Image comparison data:
════════
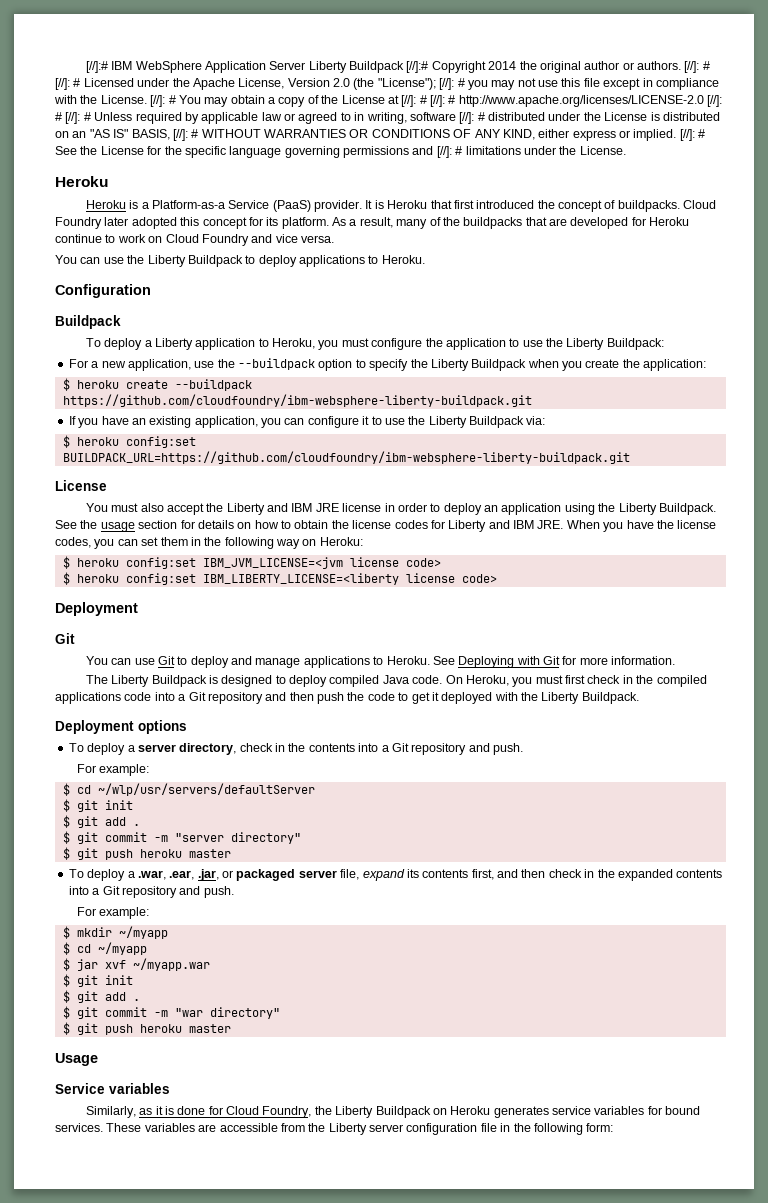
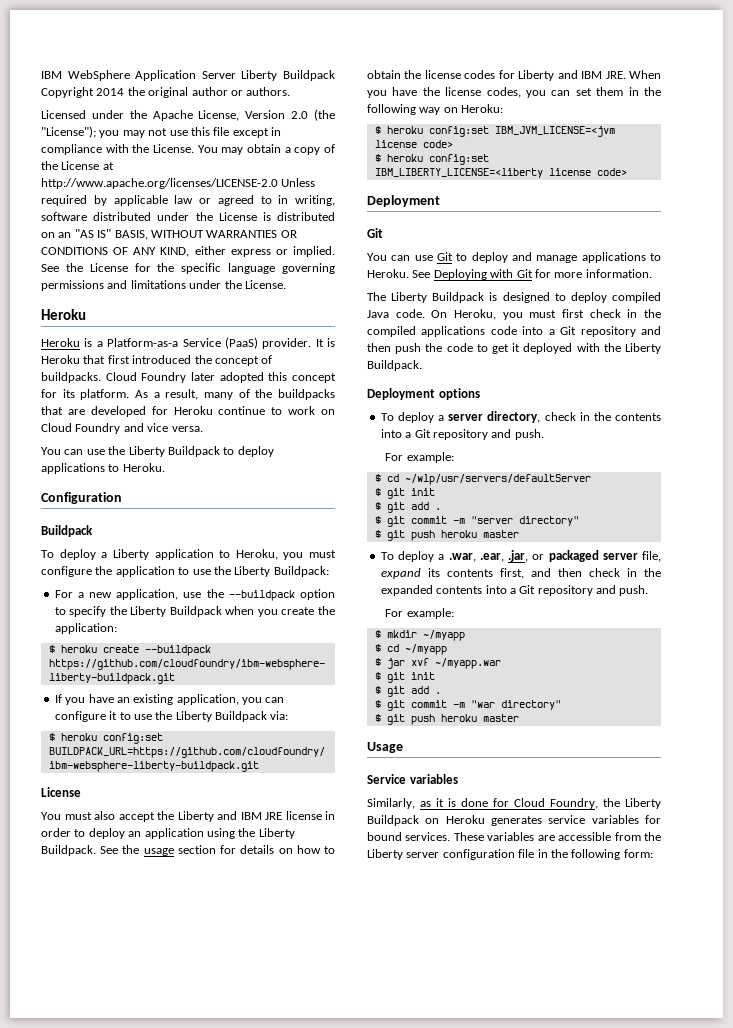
[85,61,108,73] [//]:# -> (41, 75) none
[406,61,429,73] [//]:# -> (335, 75) none
[684,61,710,73] [55,78,81,90] [//]: # [//]: # -> (291, 91) //
[439,78,465,90] [//]: # -> (96, 132) none
[150,95,176,107] [//]: # -> (194, 148) none
[401,95,723,107] [55,112,91,124] [//]: # [//]: # http://www.apache.org/licenses/LICENSE-2.0 [//]: # [//]: # -> [41,178,278,189] http://www.apache.org/licenses/LICENSE-2.0
[459,112,485,124] [//]: # -> (87, 216) none
[172,129,199,141] [//]: # -> (148, 235) none
[679,129,706,141] [//]: # -> (335, 251) none
[436,146,463,158] [//]: # -> (128, 284) none

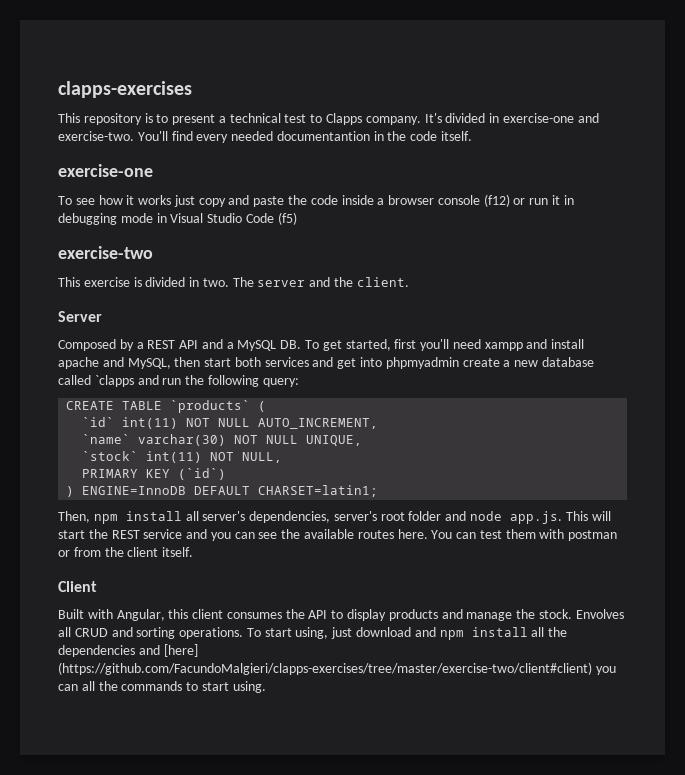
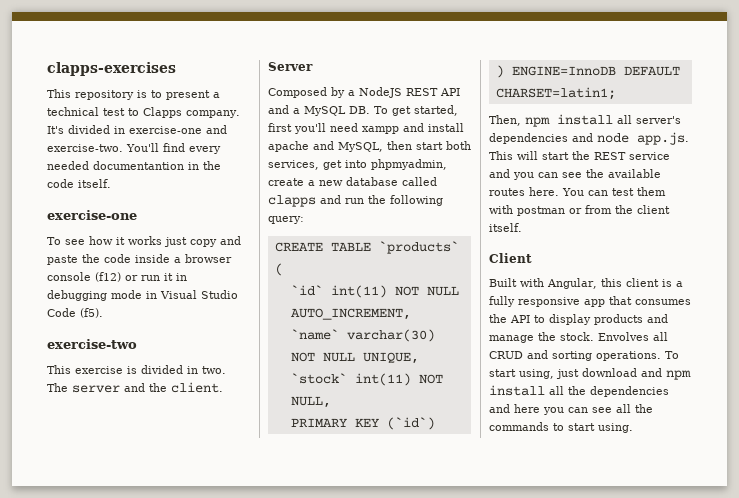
[277,212,297,225] (f5) -> [80,308,103,318] (f5).
(144, 345) none -> [359,87,402,98] NodeJS
[264,357,334,367] services and -> [268,160,319,170] services,
[385,357,459,369] phpmyadmin -> [371,159,447,170] phpmyadmin,
[94,375,134,387] `clapps -> [268,195,316,207] clapps
[249,511,442,523] dependencies, server's root folder -> [489,133,568,144] dependencies
(224, 614) none -> [661,279,683,287] [489,296,632,307] is a fully responsive app that
[163,644,198,657] [58,662,616,675] [58,684,78,691] [here] (https://github.com/FacundoMalgieri/clapps-exercises/tree/master/exercise-two/client#client) you can -> [514,404,612,415] here you can see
════════
**WORK REQUEST**
Among the entries above, find every line holding "clapps" and copy it.

**ANSWER BOX**
[94,375,134,387] `clapps -> [268,195,316,207] clapps
[163,644,198,657] [58,662,616,675] [58,684,78,691] [here] (https://github.com/FacundoMalgieri/clapps-exercises/tree/master/exercise-two/client#client) you can -> [514,404,612,415] here you can see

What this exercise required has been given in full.